Bang! NOVA Explores Fireworks Tonight

Remember that scene towards the end of the Clark Gable and Sophia Loren film It Started in Naples when Gable’s character (Michael Hamilton) and Marietto Angeletti‘s character (Nando)shoot off all those fireworks on the pier in Capri? Angeletti’s character Nando is just a young boy, and you’re thinking, “that doesn’t look too safe for the kid.” But since Nando stole Michael’s Zippo earlier and was the only one with a lighter, it makes sense. Sort of. Anyway, if you don’t remember this scene, or this movie, it’s okay. It’s really not that good. But my point is … Fireworks are dangerous! NOVA, tonight at 7 p.m. Central on NPT and PBS stations nationwide, knows this, but also knows that they can beautiful, powerful and alluring.

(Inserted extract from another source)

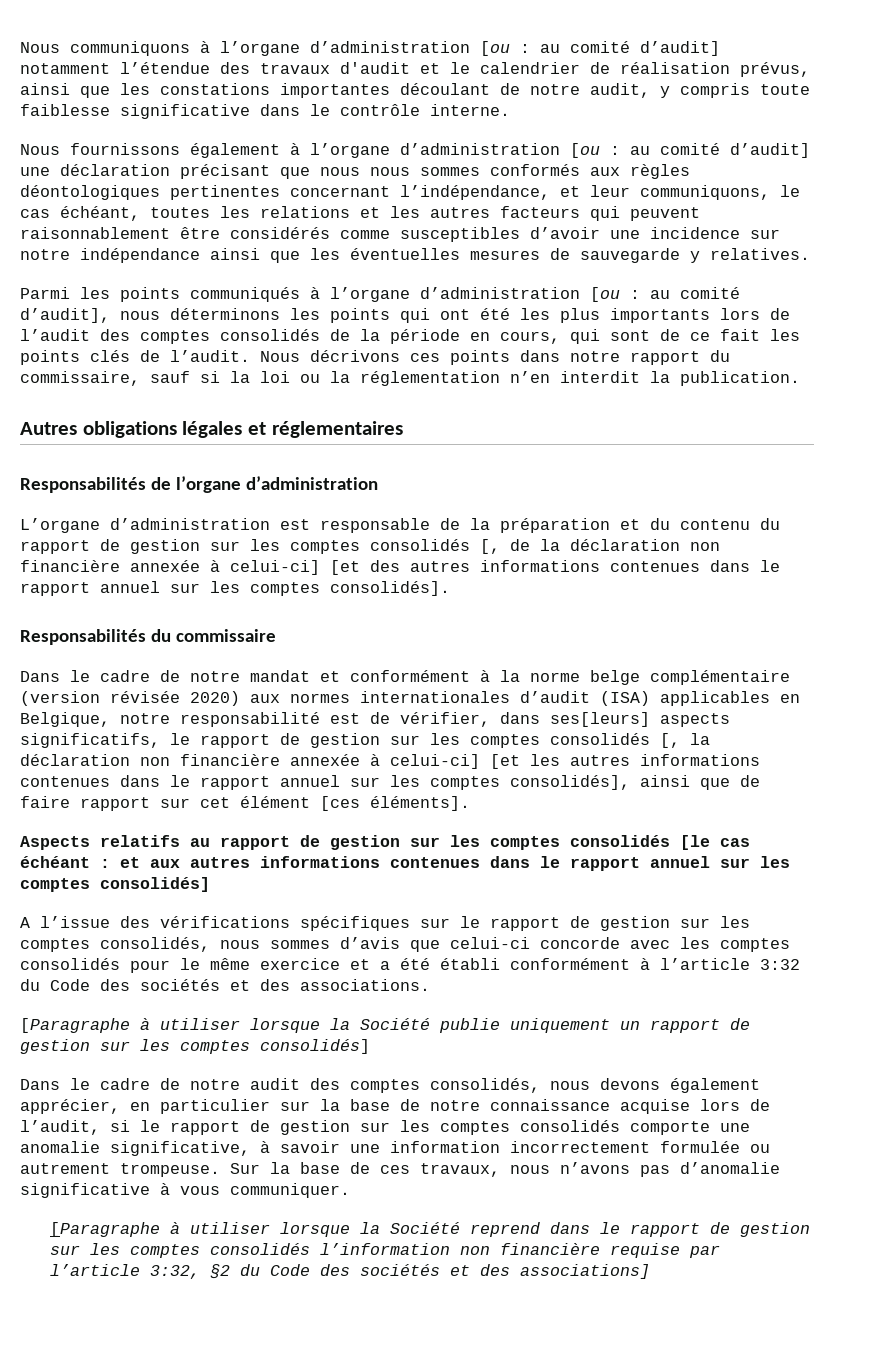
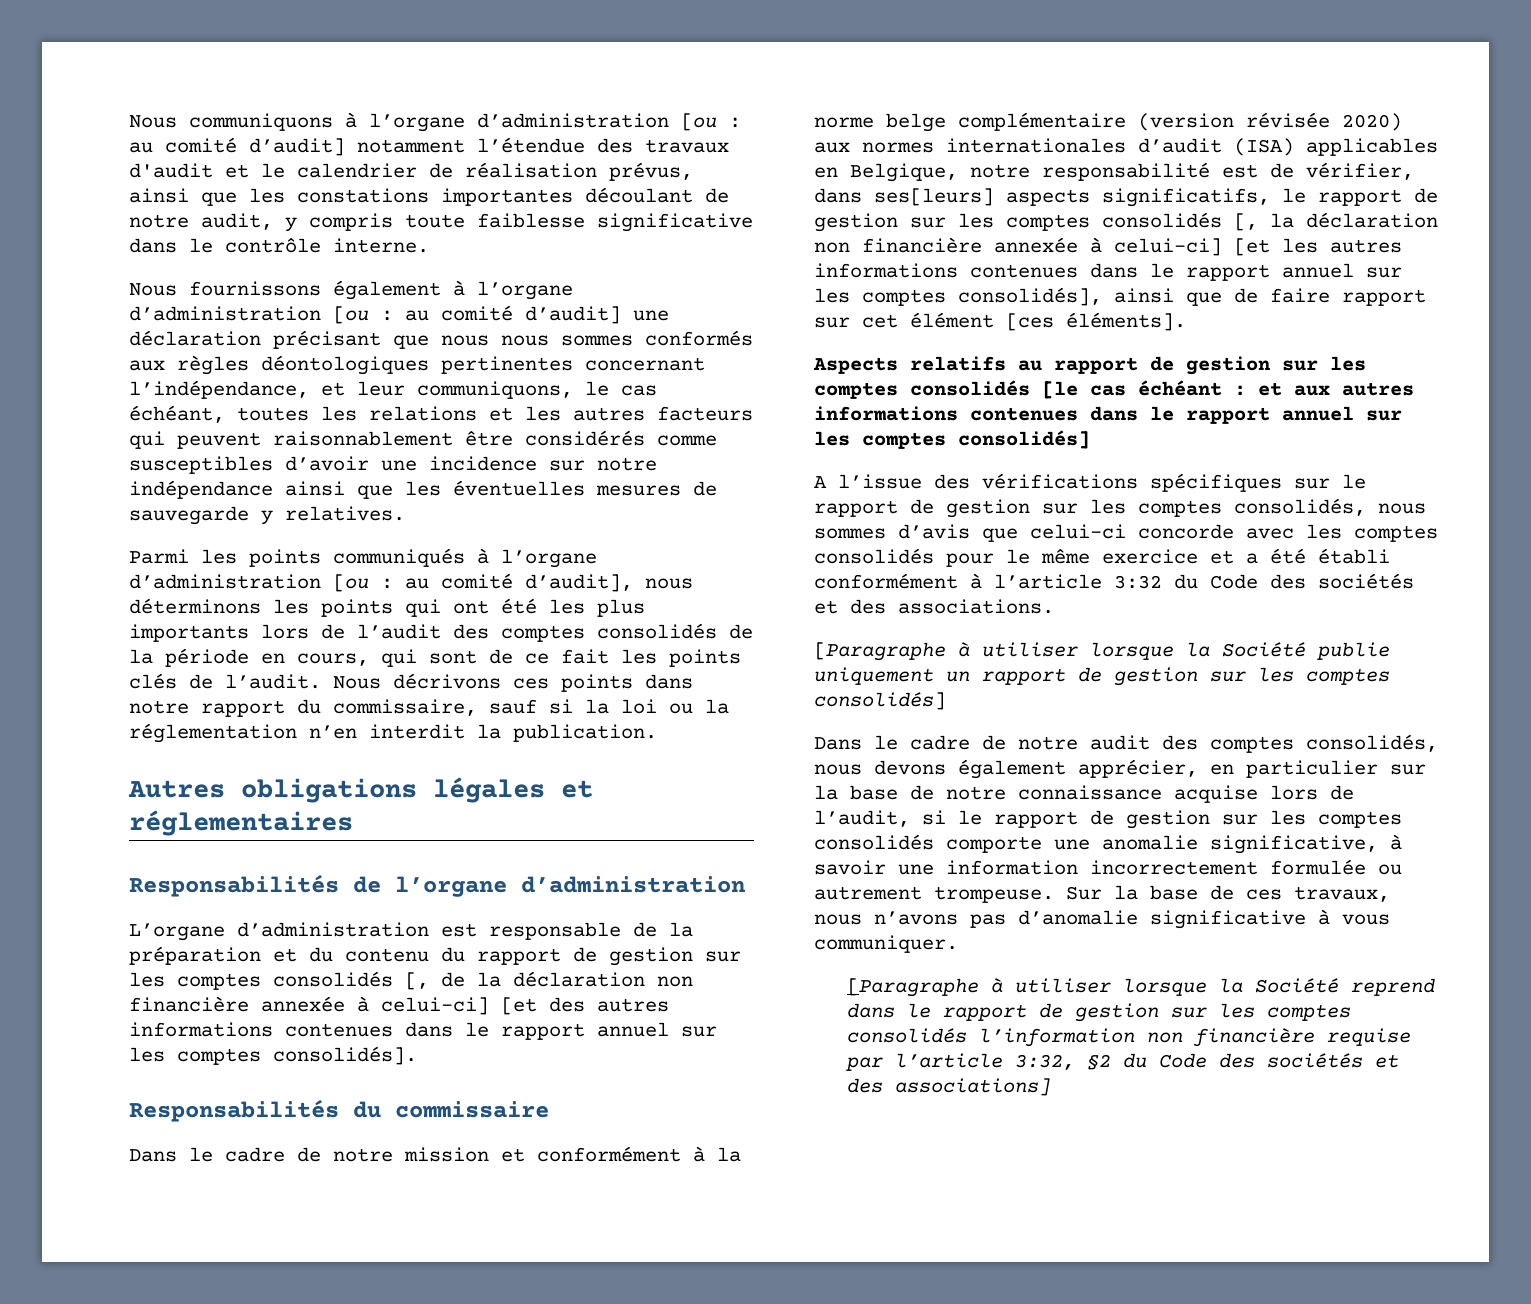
- Dans le cadre de notre mandat et conformément à la norme belge complémentaire (version révisée 2020) aux normes internationales d’audit (ISA) applicables en Belgique, notre responsabilité est de vérifier, dans ses[leurs] aspects significatifs, le rapport de gestion sur les comptes consolidés [, la déclaration non financière annexée à celui-ci] [et les autres informations contenues dans le rapport annuel sur les comptes consolidés], ainsi que de faire rapport sur cet élément [ces éléments].
+ Dans le cadre de notre mission et conformément à la norme belge complémentaire (version révisée 2020) aux normes internationales d’audit (ISA) applicables en Belgique, notre responsabilité est de vérifier, dans ses[leurs] aspects significatifs, le rapport de gestion sur les comptes consolidés [, la déclaration non financière annexée à celui-ci] [et les autres informations contenues dans le rapport annuel sur les comptes consolidés], ainsi que de faire rapport sur cet élément [ces éléments].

Just in time for Friday’s Independence Day celebration, NOVA Fireworks! looks at the colorful history of pyrotechnics and reveals the chemical secrets that put the bang in the rocket and the fizz in the Roman candle. “Fireworks!” introduces a gallery of firework creators and pyromaniacs, and reveals how hi-tech firing systems are transforming public displays into a dazzling, split-second science.

The show’s companion website also has plenty of great resources, like “Name That Shell,” where you can watch video clips of fireworks bursting in air and test your knowledge of chrysanthemums, peonies, roman candles and palm trees; “Anatomy of a Firework,” where you can look at a firework from a pyrotechnician’s point of view, seeing a successful lift charge, black powder mix, time-delay fuse, bursting charge, and other essential ingredients; “Pyrotechnically Speaking,” where Dr. John Conkling, adjunct professor of chemistry at Washington College and former executive director of the American Pyrotechnics Association, describes what it is about fireworks that gets him, well, all fired up; and “On Fire (Hot Science),” a virtual laboratory where you can explore the basics of combustion, including how a fire ignites, what a flame is made of, and how burning molecules rearrange themselves.